I've edited kernel config and rebuild it, configured new kernel and rebooted.... and silence (remote machine). I will check it when I get home (7h from now).

There are 2 options.

 1. It couldn't boot because of missing modules.

 2. It booted correctly which made my eth interfaces swap to their correct names, that would break networking.

----------

## NeddySeagoon

dr4cul4,

CONFIG_IDE is depreciated. If you turned this off and did nothing else, your kernel has no HDD chipset drivers.

That's well known to not work very well.

You should have turned on SCSI DISK Support and selected the correct PATA drivers under SATA too.

This gives all your drives SCSI names, which means you need to fix /etc/fstab and grub.conf too.

I have done this update on remote systems but only after messing up once or twice locally.

----------

## dr4cul4

Well it ended up  with kernel panic... I have quite old hardware, so I don't know if that trick with PATA drivers will work, but I will try. Right now I'm recompiling kernel and udev without old-hd-rules.
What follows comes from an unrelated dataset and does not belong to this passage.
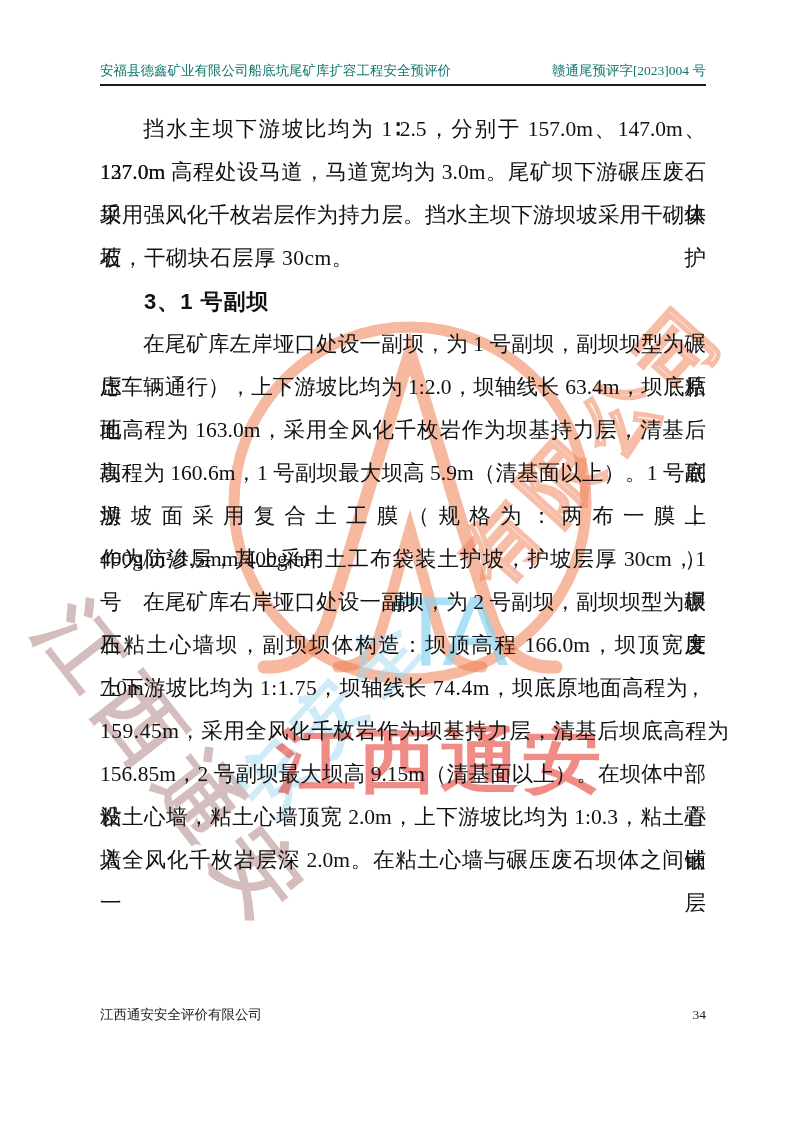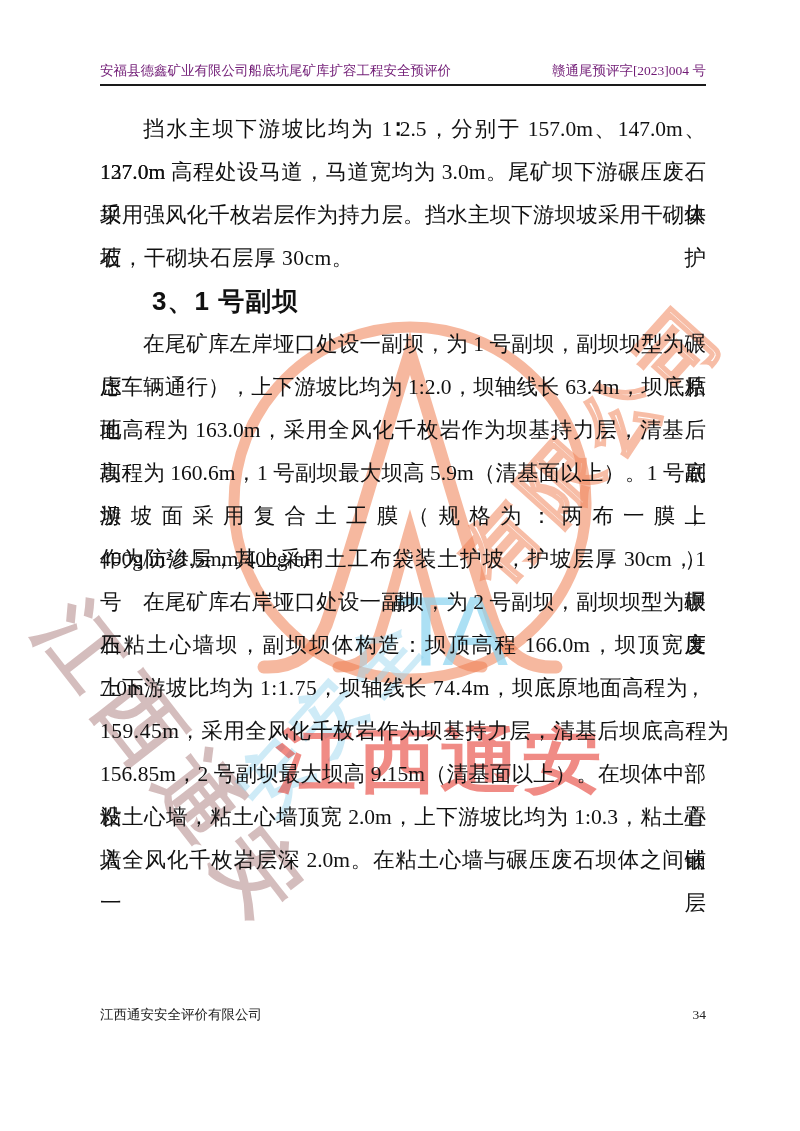"安福县德鑫矿业有限公司船底坑尾矿库扩容工程安全预评价" .header { color: #701a75 -> #0f766e }
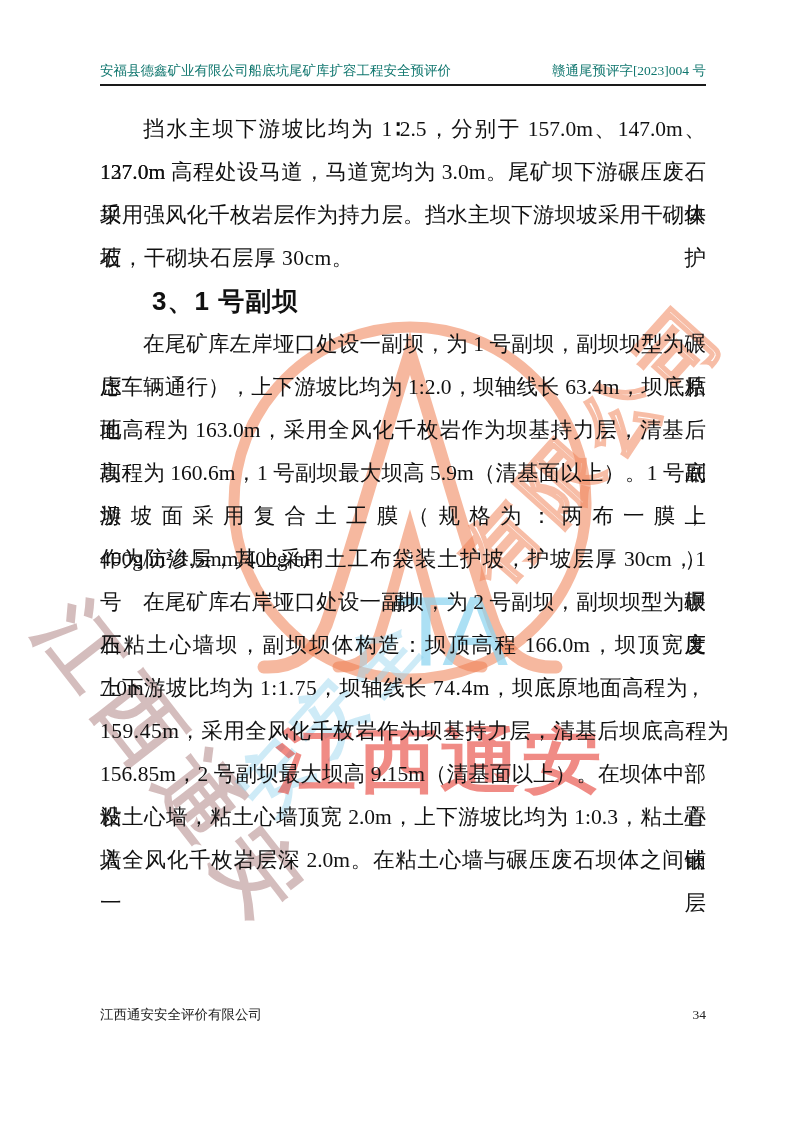"3、1 号副坝" .hd { font-size: 26px -> 22px }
Disks seams to be fine except one bad block on one of them, but I already have a replacement.

----------

## VoidMage

You may need to change 'root' parameter of grub (or whatever you're using).

----------

## NeddySeagoon

dr4cul4,

It works on my k6-2 server box

----------

## dr4cul4

As it turn out it was all udev's fault... it seams that they abandoned old drives naming.

After removing use flag "old-hd-rules" and kernel flag CONFIG_SYSFS_DEPRECATED and CONFIG_SYSFS_DEPRECATED_V2, all got back to normal, except ethernet cards.

So I did it like NeddySeagoon wrote and removed also CONFIG_IDE and enabled necessary PATA drivers. All works fine.

Thanks guys.

----------